To be clear, DOD certification does not mean that the CA product, or any other vendor’s product, is somehow magically certified to place corporate data into compliance with regulations. Perdue was up front about this point, which was refreshing—especially considering other vendors that boast about "compliance certifications" for their wares that just don’t stand up to the truth test.

Basically, the solution works because it is commonsensical. There is no secret sauce here for data classification, no artificial intelligence that cherry picks the right data for inclusion in the management scheme (though an "active content search" is on the roadmap). The data to be managed is mostly chosen by user identity.

In one scenario, users fill out a profile card describing the job he or she performs. Based on this identity, the data they create is automatically passed to the appropriate management mechanism according to policies created by risk managers.

Another dimension of the solution: CA is reluctant to replicate data. Their approach is federated, Perdue emphasized.
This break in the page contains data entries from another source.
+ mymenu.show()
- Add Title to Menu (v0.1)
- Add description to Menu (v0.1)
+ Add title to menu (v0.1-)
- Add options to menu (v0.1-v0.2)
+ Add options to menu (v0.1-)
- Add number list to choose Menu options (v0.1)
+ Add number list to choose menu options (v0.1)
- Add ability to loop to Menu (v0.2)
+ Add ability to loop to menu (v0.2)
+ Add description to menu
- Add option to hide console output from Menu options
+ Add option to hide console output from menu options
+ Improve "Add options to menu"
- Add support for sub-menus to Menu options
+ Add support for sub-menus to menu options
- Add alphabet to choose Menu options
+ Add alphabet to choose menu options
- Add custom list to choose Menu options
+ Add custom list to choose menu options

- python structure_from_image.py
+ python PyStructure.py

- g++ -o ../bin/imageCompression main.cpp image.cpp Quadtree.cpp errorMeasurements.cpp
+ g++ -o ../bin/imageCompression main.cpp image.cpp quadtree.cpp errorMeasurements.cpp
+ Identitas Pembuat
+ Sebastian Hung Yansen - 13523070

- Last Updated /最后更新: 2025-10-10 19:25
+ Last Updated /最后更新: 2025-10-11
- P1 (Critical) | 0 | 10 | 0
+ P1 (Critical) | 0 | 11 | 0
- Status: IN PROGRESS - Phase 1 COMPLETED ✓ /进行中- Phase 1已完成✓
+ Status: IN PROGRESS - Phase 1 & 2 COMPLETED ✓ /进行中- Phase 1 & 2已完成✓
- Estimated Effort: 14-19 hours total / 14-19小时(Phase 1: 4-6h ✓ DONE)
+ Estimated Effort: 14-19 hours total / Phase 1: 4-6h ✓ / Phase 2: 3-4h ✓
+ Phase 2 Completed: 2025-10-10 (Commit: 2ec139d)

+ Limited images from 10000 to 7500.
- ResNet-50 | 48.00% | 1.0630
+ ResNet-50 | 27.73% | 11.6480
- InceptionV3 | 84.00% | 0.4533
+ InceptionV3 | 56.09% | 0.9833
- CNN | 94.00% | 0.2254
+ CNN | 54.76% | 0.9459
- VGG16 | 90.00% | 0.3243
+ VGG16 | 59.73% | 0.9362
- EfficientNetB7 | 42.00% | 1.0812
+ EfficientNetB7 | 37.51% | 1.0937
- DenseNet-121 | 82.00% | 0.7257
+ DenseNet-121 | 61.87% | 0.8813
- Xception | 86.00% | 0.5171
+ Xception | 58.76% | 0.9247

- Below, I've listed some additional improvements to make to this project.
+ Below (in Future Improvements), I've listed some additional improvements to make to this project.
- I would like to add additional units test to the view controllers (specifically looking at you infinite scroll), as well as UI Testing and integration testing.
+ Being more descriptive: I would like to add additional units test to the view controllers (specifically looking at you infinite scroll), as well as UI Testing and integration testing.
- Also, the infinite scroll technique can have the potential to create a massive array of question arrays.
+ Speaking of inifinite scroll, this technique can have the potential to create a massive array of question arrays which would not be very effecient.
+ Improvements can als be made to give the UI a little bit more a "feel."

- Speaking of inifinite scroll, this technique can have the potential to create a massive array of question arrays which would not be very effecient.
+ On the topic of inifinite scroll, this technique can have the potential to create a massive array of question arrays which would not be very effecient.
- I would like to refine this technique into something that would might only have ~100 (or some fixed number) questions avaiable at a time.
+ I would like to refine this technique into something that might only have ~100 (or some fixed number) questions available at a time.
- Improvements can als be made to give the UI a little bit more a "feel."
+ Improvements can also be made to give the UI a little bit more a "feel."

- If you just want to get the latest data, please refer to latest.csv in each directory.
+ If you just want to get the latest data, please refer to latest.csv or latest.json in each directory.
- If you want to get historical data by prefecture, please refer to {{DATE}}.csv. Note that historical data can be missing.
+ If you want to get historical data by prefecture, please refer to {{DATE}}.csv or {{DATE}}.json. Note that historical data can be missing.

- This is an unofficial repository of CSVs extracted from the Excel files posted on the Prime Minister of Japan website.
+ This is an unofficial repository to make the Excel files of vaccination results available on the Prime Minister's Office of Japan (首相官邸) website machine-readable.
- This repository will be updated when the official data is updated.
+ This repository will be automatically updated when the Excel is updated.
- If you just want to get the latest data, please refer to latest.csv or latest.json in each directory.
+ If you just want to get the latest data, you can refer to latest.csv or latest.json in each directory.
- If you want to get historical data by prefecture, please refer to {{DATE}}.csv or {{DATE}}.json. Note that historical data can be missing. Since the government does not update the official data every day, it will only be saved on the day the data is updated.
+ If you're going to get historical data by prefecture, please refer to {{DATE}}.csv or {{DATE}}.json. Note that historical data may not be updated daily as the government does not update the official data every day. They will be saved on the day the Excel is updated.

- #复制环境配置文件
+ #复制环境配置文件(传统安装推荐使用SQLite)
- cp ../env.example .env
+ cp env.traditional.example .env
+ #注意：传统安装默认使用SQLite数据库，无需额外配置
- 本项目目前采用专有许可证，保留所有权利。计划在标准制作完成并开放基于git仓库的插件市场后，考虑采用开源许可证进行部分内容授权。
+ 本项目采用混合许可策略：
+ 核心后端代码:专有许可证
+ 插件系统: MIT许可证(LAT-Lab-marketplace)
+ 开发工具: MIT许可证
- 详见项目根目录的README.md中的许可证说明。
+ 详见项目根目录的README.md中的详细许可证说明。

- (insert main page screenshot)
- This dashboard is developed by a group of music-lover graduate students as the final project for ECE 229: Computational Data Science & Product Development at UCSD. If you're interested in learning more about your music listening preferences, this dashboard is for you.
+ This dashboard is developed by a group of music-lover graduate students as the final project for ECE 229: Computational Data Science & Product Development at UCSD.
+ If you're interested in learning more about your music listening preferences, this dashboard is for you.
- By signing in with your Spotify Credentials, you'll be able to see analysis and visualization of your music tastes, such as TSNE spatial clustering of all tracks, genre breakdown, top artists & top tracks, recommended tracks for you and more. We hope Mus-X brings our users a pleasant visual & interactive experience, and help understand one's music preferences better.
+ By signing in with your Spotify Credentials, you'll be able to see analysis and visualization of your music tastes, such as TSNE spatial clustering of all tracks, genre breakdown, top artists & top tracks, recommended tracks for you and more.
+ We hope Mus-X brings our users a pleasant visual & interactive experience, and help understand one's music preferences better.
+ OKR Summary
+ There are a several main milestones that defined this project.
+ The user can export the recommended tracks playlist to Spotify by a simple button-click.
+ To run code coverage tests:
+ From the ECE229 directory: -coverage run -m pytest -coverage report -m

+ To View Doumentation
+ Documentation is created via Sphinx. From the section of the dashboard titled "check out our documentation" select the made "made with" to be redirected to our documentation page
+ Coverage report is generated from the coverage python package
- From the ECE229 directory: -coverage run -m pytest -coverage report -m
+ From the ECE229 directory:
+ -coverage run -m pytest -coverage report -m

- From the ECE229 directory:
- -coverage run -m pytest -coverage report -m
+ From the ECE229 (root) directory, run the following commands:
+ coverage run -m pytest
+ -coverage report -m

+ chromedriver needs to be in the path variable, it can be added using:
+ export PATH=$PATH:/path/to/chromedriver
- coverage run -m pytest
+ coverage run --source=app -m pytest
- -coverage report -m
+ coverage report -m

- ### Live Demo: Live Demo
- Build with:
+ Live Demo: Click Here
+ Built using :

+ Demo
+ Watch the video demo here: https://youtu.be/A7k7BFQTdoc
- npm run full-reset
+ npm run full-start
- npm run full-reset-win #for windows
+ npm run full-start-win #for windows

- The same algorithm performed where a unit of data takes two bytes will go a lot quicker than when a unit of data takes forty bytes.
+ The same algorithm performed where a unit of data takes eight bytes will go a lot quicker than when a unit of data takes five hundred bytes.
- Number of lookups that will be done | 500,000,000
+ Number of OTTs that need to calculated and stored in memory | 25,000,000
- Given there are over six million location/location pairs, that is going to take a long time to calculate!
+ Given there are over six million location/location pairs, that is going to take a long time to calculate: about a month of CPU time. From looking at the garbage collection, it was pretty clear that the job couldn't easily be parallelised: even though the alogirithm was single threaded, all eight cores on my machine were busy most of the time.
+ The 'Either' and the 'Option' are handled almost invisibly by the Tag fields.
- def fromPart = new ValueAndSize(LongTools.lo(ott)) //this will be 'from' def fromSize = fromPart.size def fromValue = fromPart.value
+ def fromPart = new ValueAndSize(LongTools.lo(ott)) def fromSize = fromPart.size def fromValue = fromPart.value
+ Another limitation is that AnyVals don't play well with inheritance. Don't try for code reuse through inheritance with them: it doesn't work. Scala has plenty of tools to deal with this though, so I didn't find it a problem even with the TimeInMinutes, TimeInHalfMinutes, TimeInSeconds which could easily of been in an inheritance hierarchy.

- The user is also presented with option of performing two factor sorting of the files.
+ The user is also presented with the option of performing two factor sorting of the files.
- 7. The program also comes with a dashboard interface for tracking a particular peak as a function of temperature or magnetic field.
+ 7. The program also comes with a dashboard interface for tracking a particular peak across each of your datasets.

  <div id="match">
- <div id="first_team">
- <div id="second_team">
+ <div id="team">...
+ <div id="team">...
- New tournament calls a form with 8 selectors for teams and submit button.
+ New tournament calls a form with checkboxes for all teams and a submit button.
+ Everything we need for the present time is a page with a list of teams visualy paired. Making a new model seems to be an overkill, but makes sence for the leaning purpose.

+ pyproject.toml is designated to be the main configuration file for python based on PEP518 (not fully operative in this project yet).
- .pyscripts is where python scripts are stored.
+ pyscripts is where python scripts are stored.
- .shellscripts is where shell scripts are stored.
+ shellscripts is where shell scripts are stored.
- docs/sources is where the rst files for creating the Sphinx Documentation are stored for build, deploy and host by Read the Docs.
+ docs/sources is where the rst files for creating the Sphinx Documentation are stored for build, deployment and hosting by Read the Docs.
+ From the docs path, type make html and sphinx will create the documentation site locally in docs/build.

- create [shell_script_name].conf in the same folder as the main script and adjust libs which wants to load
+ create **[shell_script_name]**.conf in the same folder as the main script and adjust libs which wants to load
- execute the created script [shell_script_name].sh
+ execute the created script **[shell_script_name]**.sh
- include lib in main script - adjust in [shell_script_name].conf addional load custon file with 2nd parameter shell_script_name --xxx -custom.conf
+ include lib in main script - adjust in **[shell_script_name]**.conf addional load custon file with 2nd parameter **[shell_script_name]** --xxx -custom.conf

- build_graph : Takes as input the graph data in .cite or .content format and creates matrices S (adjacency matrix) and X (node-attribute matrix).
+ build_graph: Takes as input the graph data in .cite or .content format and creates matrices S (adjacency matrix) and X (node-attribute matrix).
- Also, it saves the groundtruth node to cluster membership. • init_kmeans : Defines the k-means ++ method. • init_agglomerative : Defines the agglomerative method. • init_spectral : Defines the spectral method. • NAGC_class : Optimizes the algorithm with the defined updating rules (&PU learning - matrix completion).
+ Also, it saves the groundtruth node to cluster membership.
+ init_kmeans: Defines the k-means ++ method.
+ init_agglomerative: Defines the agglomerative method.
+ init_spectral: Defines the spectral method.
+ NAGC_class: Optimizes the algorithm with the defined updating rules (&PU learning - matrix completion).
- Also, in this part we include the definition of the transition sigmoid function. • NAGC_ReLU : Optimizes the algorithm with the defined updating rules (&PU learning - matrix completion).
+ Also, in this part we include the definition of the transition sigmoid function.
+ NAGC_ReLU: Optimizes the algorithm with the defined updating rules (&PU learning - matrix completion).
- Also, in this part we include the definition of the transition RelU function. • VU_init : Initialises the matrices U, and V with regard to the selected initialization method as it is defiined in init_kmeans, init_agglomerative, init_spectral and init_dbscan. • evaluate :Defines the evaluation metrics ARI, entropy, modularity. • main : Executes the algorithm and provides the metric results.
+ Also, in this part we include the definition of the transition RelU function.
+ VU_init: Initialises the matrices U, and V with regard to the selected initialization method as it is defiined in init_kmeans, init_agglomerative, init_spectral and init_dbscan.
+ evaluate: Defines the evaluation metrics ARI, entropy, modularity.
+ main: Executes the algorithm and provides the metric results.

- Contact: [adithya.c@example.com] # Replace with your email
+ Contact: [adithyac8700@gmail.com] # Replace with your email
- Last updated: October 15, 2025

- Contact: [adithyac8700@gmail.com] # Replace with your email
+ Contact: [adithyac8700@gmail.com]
They can make a copy of data to a remote repository, but believe that management of data in place, provided that there are sufficient lock-downs and controls, does the job just as well.

Perdue said that this announcement was intended to demonstrate the potential for integration of the archive and governance stack. I CA’s already well-established security products could also find an effective role to play in information governance.

I like what CA is trying to do here. It is similar to the capabilities being built in BridgeHead Software’s products and also in FileTek’s product family, which includes StorHouse, Clearview ECM, and another identity-based classification technology, TrustedEdge. It seems that the software houses are getting a leg up on the hardware shops for a change, enabling services for information governance that can be used across all hardware platforms.Your observations are welcome: jtoigo@toigopartners.com.

[See Page 3 for reader feedback to last week’s column.]

Reader Feedback

Following last week’s column about VMware and Storage, Steve Marfisi of emBoot, Inc. wrote to me saying he enjoyed the column and agreed that the interviewee (Jim Price, CEO of Fairway Consulting Group in Sunrise, FL) knew his stuff, "But I would like to clarify one statement he made."

Price had observed that in a physical server environment, storage is exposed as raw LUNs, and the server can boot from any kind of storage over any kind of connection except for software iSCSI and NFS. He was quoted as saying, "You can boot from hardware iSCSI, but nobody does it that way: software iSCSI rules. In a VM environment, you can boot from any datastore."

Marfisi responds, "Servers can, indeed, boot from software iSCSI—our customers do this every day with our netBoot/i and winBoot/i products. As well, there are several open-source solutions to doing this. In all cases, these are certainly software iSCSI initiators (in our case, loaded via PXE bootstrap or integrated into ROM). The servers can be physical systems, or virtual machines—doesn't matter—in both cases, they are using software initiators."

Thank you for this valuable clarification, Steve. We may look at boot issues in a future column.